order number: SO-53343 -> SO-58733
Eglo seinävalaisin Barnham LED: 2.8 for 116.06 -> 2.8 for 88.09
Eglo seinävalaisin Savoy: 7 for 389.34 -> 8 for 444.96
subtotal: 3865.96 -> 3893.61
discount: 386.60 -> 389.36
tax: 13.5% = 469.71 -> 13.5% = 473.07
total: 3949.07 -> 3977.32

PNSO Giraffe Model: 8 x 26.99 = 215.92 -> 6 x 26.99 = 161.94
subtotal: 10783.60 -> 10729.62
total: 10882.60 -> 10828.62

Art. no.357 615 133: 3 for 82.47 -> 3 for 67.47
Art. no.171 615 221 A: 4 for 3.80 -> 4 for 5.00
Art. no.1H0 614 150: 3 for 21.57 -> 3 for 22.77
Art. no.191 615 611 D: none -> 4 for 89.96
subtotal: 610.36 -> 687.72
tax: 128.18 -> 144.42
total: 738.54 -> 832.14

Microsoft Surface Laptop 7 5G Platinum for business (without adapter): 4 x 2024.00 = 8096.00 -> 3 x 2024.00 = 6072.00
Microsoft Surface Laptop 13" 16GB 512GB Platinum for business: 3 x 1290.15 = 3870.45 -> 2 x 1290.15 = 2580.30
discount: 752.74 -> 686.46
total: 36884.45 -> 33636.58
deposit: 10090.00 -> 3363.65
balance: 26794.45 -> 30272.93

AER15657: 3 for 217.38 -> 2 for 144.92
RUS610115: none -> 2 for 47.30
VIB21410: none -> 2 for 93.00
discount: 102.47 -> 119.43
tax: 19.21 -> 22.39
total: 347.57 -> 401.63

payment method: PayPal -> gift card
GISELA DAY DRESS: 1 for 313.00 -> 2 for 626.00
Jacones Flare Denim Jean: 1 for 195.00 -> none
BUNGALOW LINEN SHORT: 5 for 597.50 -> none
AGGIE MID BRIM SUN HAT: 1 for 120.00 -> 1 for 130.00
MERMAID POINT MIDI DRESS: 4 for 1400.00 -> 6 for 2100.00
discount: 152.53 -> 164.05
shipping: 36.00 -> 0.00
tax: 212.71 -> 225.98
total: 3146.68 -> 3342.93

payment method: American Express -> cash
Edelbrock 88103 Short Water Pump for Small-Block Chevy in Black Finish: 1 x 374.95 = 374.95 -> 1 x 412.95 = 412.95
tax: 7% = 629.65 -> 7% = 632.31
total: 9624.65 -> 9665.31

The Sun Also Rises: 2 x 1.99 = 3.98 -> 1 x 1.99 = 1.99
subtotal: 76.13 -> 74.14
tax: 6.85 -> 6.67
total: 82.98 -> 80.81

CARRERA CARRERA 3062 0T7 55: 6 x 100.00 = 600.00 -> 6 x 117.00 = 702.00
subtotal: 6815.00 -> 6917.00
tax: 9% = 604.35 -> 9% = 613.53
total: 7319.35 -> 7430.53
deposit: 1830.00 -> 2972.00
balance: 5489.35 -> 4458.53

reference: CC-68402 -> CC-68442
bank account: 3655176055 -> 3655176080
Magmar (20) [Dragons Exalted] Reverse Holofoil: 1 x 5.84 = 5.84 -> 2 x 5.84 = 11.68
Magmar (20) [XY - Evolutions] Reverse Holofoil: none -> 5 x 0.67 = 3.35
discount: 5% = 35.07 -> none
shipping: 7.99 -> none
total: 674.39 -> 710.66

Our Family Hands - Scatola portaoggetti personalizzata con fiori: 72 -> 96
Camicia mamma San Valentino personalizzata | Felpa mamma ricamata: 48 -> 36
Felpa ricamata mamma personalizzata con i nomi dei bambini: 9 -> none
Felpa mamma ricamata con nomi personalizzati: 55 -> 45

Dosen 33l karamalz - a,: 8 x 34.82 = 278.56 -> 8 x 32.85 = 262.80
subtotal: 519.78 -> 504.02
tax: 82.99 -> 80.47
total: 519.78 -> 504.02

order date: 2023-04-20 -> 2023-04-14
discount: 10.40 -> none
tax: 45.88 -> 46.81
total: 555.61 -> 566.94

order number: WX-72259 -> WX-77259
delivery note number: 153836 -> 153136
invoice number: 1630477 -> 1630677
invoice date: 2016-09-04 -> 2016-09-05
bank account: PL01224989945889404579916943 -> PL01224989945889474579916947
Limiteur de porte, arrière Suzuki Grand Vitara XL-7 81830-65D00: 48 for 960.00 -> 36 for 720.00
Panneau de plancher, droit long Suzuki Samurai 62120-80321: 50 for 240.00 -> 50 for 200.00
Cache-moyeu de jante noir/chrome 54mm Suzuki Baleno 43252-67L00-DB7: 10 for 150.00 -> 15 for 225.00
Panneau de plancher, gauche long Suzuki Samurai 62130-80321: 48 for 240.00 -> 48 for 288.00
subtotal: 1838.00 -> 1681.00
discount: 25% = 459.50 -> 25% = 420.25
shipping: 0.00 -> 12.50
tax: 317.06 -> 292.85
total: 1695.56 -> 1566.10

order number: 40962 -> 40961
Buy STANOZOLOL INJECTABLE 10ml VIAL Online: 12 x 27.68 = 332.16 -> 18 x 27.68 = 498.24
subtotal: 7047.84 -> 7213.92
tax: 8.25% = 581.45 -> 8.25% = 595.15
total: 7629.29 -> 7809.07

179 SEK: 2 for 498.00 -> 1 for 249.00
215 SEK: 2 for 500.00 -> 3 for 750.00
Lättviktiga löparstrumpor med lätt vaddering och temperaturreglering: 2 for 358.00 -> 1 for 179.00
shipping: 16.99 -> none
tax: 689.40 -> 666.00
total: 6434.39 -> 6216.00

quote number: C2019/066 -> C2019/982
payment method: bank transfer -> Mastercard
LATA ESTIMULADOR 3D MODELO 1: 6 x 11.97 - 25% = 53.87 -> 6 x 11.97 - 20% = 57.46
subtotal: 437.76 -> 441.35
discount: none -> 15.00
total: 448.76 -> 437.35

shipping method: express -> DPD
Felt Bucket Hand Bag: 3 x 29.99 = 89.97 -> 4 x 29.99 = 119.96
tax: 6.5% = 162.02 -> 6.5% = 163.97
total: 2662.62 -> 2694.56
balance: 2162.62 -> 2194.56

* [TRY IT] Across the whole listing above, report each line that includes "order".

* [THE ANSWER]
order number: SO-53343 -> SO-58733
order date: 2023-04-20 -> 2023-04-14
order number: WX-72259 -> WX-77259
order number: 40962 -> 40961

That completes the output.